In the years since then, the Journal of the History of Ideas
has continued to explore the subtle ways in which one idea in history leads to another. Here are some recent articles:
Plato’s effects on Calvin, Nietzsche’s admiration for Socrates, Buddhism and nineteenth-century German thought, a pre-Freudian psychologist of the unconscious
(Israel Salanter, 1810–1883), the link between Newton and Adam Smith, between Emerson and Hinduism, Bayle’s anticipation of Karl Popper, the parallels between late antiquity and
Renaissance Florence. Perhaps the most substantial spin-off of the Journal was the Dictionary of the History of Ideas, published in 1973 and edited by Philip P. Wiener, who had
followed Lovejoy as editor-in-chief. This massive work, in four volumes, of 2,600 pages, had 254 contributors, seven associate editors, including Isaiah Berlin and Ernest Nagel, and seven
contributing editors, among whom were E. H. Gombrich, Paul O. Kristeller, Peter B. Medawar and Meyer Schapiro.40 The dictionary identified
nine core areas – these were: ideas about the external order of nature; ideas about human nature; literature and aesthetics; ideas about history; economic, legal and political ideas and
institutions; religion and philosophy; formal logical mathematical and linguistic ideas. As one reviewer remarked, ‘it is a vast intellectual Golconda’.In an essay in the Journal
, to mark fifty years of publication, one contributor singled out three failures worthy of note. One was the failure of historians to come up with any
understanding of what one big modern idea really means – this was ‘secularisation’; another was the widespread disappointment felt about ‘psychohistory’ when so many
figures – Erasmus, Luther, Rousseau, Newton, Descartes, Vico, Goethe, Emerson, Nietzsche – cry out for a deep psychological understanding; and the third was the failure among both
historians and scientists to get to grips with ‘imagination’ as a dimension in life generally and in particular so far as the production of ideas is concerned. These alleged failures
are something worth bearing in mind as this history proceeds.41In the pages of the Journal of the History of Ideas
a distinction is often made between ‘the history of ideas’ (an English language, and mainly American, usage), and several
German terms – Begriffsgeschichte (the history of concepts), Geistesgeschichte (history of the human spirit), Ideengeschichte (history of ideas),
Wörtegeschichte (history of individual words) and Verzeitlichung (the anachronistic disposition to insert modern concepts into historical processes). These are useful terms
for scholars, for refining the subject. The general reader, however, needs only to be aware that this deeper level of analysis is there, should they wish to take their interest further.In this Introduction, by discussing the theories and arguments of others, I have tried to give a flavour of what a history of ideas is and can be. But
perhaps another, altogether simpler way of looking at this book is as an alternative to more conventional history – as history with the kings and emperors and dynasties and generals left out,
with the military campaigns, the empire-building conquests and the peace treaties and truces omitted. There is no shortage of such histories and I assume here that readers will know the bare bones
of historical chronology. But although I do not explore particular military campaigns, or the deeds of this or that king or emperor, I do discuss advances in military tactics, the invention of new
and influential weapons, theories of kingship and the intellectual battles between kings and popes for the minds of men. I do not discuss in any detail the actual conquest of America but I do dwell
on the thinking that led to the discovery of the New World and the ways in which that discovery changed how Europeans and Muslims (for example) thought. I do not describe the build-up of empires
but I do discuss the idea of empire, and of colonialism. I explore ‘The imperial mind’, how for example the British changed Indian thinking and vice versa. Ideas about race
haven’t always been as contentious as they are now and that, in itself, is a matter of interest and importance.
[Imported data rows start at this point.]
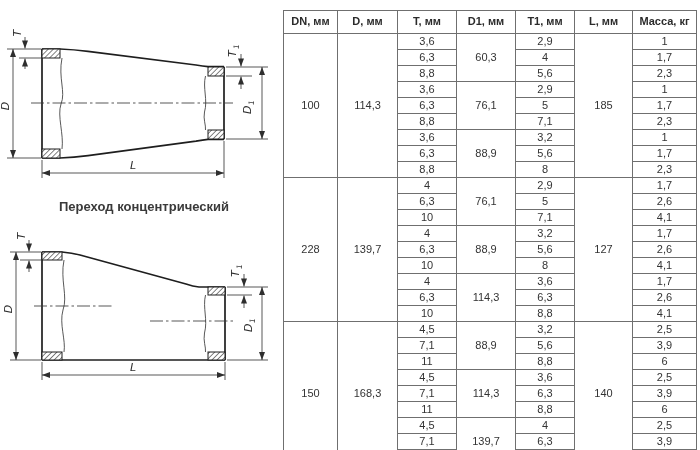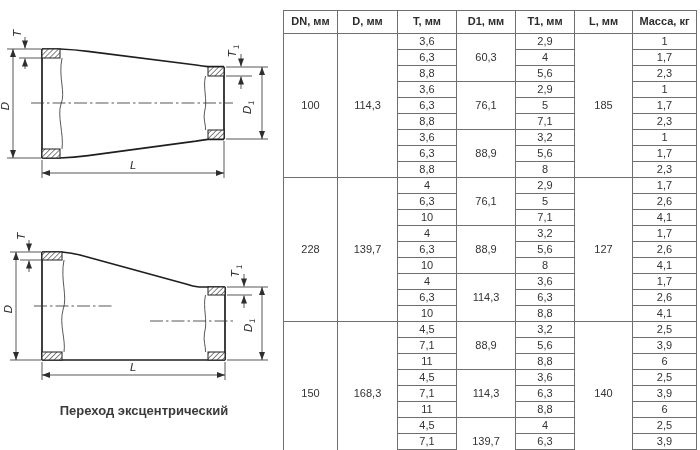--- a/index.html
+++ b/index.html
@@ -95,20 +95,21 @@
     </g>
 
     <g>
       <line class="tl" x1="42" y1="160" x2="42" y2="178"></line>
       <line class="tl" x1="224" y1="141" x2="224" y2="178"></line>
       <line class="tl" x1="42" y1="173" x2="224" y2="173" marker-start="url(#as1)" marker-end="url(#ae1)"></line>
       <text class="dimtxt" x="133" y="169" text-anchor="middle">L</text>
     </g>
   </svg>
 
+  <div id="cap-top" class="caption">Переход концентрический</div>
 
   <svg id="diag-bottom" class="diag" width="283" height="230" viewBox="0 0 283 230">
     <defs>
       <pattern id="hp2" patternUnits="userSpaceOnUse" width="3.6" height="3.6" patternTransform="rotate(45)">
         <rect width="3.6" height="3.6" fill="#fff"></rect>
         <line x1="0" y1="0" x2="0" y2="3.6" stroke="#1e1e1e" stroke-width="1.1"></line>
       </pattern>
       <marker id="ae2" markerUnits="userSpaceOnUse" markerWidth="10" markerHeight="9" refX="8" refY="4" orient="auto">
         <path d="M0,1 L8,4 L0,7 z" fill="#2e2e2e"></path>
       </marker>
@@ -167,21 +168,20 @@
     </g>
 
     <g>
       <line class="tl" x1="42" y1="142" x2="42" y2="160"></line>
       <line class="tl" x1="225" y1="142" x2="225" y2="160"></line>
       <line class="tl" x1="42" y1="155" x2="225" y2="155" marker-start="url(#as2)" marker-end="url(#ae2)"></line>
       <text class="dimtxt" x="133" y="151" text-anchor="middle">L</text>
     </g>
   </svg>
 
-  <div id="cap-bottom" class="caption">Переход эксцентрический</div>
 
   <table id="spec-table">
     <colgroup>
       <col style="width:54px">
         <col style="width:60px">
         <col style="width:59px">
         <col style="width:59px">
       <col style="width:59px">
         <col style="width:58px">
         <col style="width:64px">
One set of arguments I make space for is the alternative to Lovejoy’s ‘Great Chain’ thesis, as epitomised by James Thrower’s excellent, if little-known, The
Alternative Tradition.
42 This is a fascinating exploration of naturalistic views of the past, in other words ideas which seek to
explain the world – its existence and order – without recourse to God or the gods. In my view this tradition has not had the attention it merits (and is needed now more than ever).
Thrower’s book is discussed in Chapter 25.